July 5 – September 3, 2016
Saturday, July 9, 2016
7:00 – 9:00pm
Flourishing in the desert for over three decades, Lisa Sette Gallery represents the works of a diverse and expansive range of artists whose investigations in some way touch on the realities of the urban Sonoran desert. The experience of living at a cultural and geographical intersection is reflected in works from around the globe that are both conceptually fertile and thoughtfully crafted. This summer’s solo exhibit of the electrifying, philosophically-charged paintings of Claudio Dicochea: Forbidden Futures exemplifies the gallery’s intrepid commitment to challenging, compelling, and culturally pertinent artwork.
As a child in the border town of San Luis Río Colorado in Sonora, Mexico, Claudio Dicochea was fascinated by the comic books on sale at the local grocery, bound within a pulpy color cover and containing a “wonderful, crinkly sepia” collection of interior pages. A profound sensual appreciation for the imagery and philosophical appeal of popular culture is tangible in Dicochea’s work today–rollicking acrylic paintings that are influenced, and sometimes inspired, by science fiction, comic books, horror films, and popular music.
While Dicochea’s startling and irresistably compelling works draw viewers into a riot of recognizable images culled from the top-grossing, top-40 hits of the recent past, these paintings are compositionally structured upon the disturbing history of Colonial appropriation.
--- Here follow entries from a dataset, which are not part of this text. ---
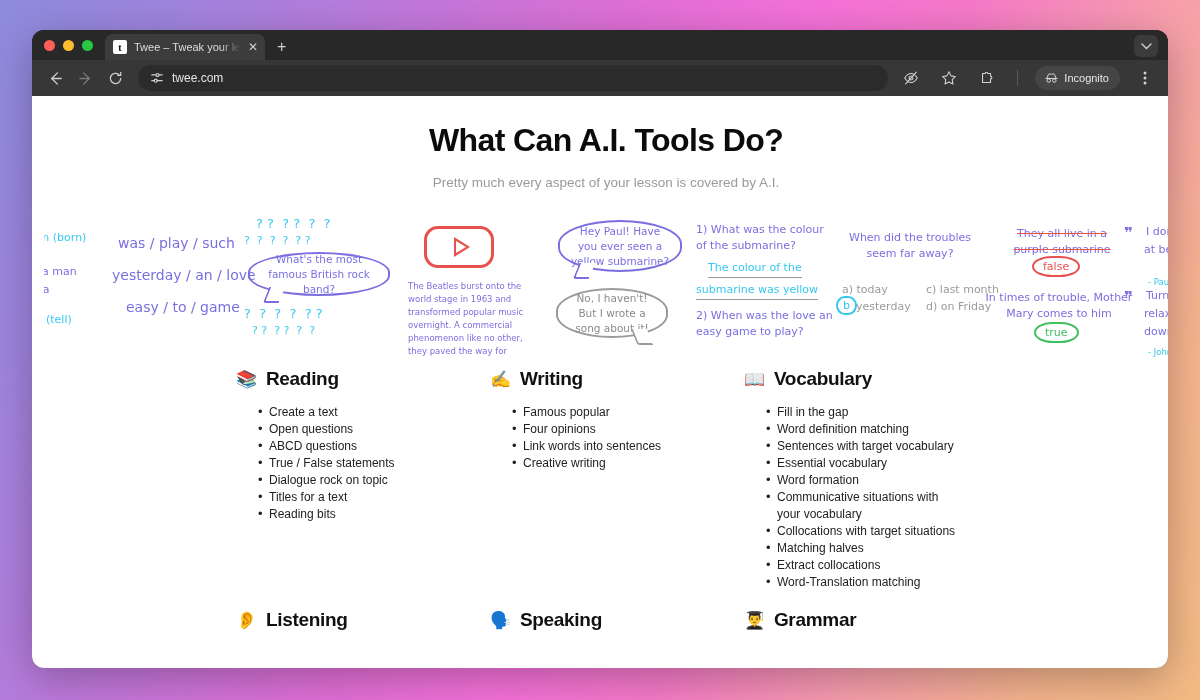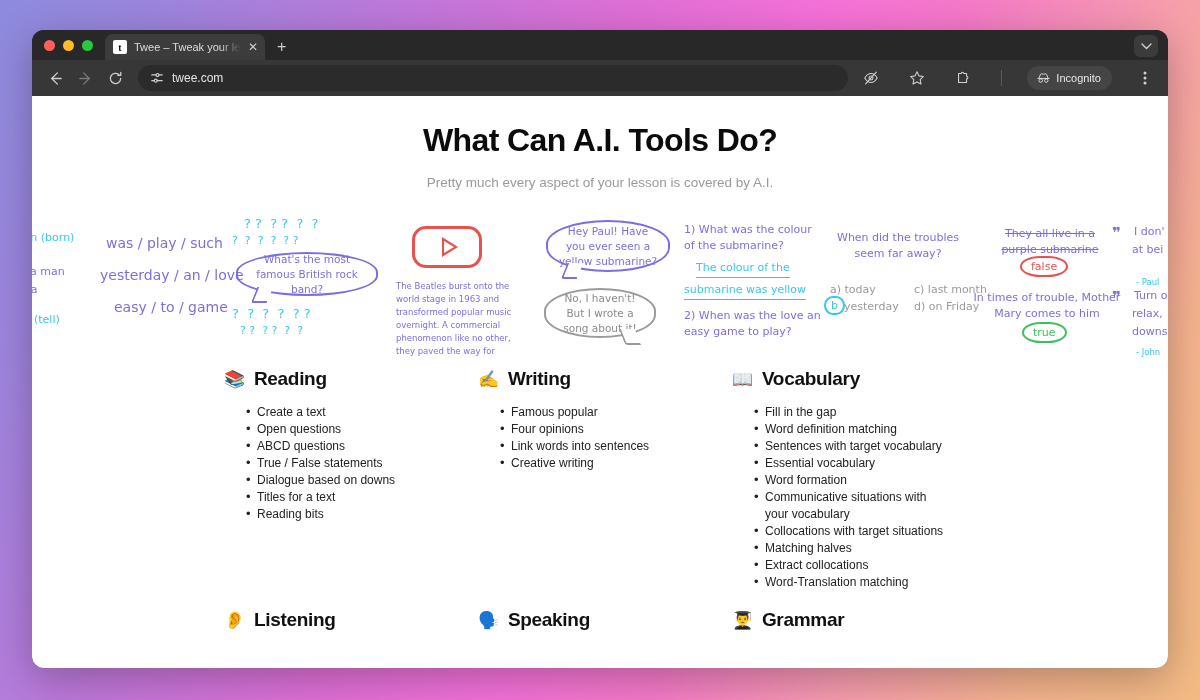--- a/index.html
+++ b/index.html
@@ -86,38 +86,39 @@
     color: #cfcfcf; cursor: pointer;
   }
   .navbtn.disabled { color: #7a7a7a; }
   .omnibox {
     flex: 1; height: 26px; margin: 0 6px;
     background: #2b2b2b; border-radius: 13px;
     display: flex; align-items: center; gap: 8px;
     padding: 0 12px;
   }
   .omnibox .url { font-size: 12px; color: #e6e6e6; }
-  .tb-icons { display: flex; align-items: center; gap: 20px; }
+  .tb-icons { display: flex; align-items: center; gap: 12px; }
   .tb-ico {
     width: 26px; height: 26px; border-radius: 50%;
     display: flex; align-items: center; justify-content: center;
     color: #d2d2d2; cursor: pointer;
   }
   .tb-sep { width: 1px; height: 16px; background: #5a5a5a; margin: 0 5px; }
   .incognito-pill {
     height: 24px; border-radius: 12px; background: #454545;
     display: flex; align-items: center; gap: 5px;
     padding: 0 11px 0 9px; cursor: pointer;
   }
   .incognito-pill span { font-size: 11px; color: #e8e8e8; }
 
   
   .page {
     flex: 1; background: #ffffff; overflow: hidden;
     position: relative;
+    padding-left: 12px;
   }
 
   h1.headline {
     text-align: center;
     font-size: 32px; font-weight: bold;
     color: #0b0b0b;
     letter-spacing: -0.6px;
     margin-top: 26px;
   }
   p.subhead {
@@ -397,21 +398,21 @@
       <div class="cat">
         <div class="cat-head">
           <span class="emo">📚</span>
           <span>Reading</span>
         </div>
         <ul>
           <li>Create a text</li>
           <li>Open questions</li>
           <li>ABCD questions</li>
           <li>True / False statements</li>
-          <li>Dialogue based on downs</li>
+          <li>Dialogue rock on topic</li>
           <li>Titles for a text</li>
           <li>Reading bits</li>
         </ul>
       </div>
 
       <div class="cat">
         <div class="cat-head">
           <span class="emo">✍️</span>
           <span>Writing</span>
         </div>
At the outset of his career, Dicochea encountered 18th century ColonialCasta paintings—faux-scientific ethnographic charts illustrating the results of genetic intermingling between the native people of the Americas and European settlers—and the imagery encapsulated his sense of the profound aesthetic implications of intermixing human icons and cultural symbols. In many of Dicochea’s works, the painter joins together hybrid families of various “casts,” existing in a protean sea of class signifiers and pop imagery.
“Each painting takes an original casta as a template to be distorted, in which original characters are replaced by archetypes from popular media, comics, and world history…these works lift and sample from original paintings in order to understand the processes and effects of re-appropriation. In this manner, we can better understand how such re-appropriation functions as both language and method.” -Claudio Dicochea
In the process of creating these painterly visions of the contemporary cultural and ideological morass, Dicochea literally affixes printouts of imagery culled from the Internet and uses them as both philosophical and compositional guides in the process of transforming his canvases into teeming portraits of the fecund cultural collisions engendered by both our Enlightenment-era conceptions of reality, and our present moment of media saturation.
Of particular influence in Dicochea’s recent works is the realm of science fiction, as it intersects with the scientific-sounding fictions which have been used in the past to explain or justify social constructs.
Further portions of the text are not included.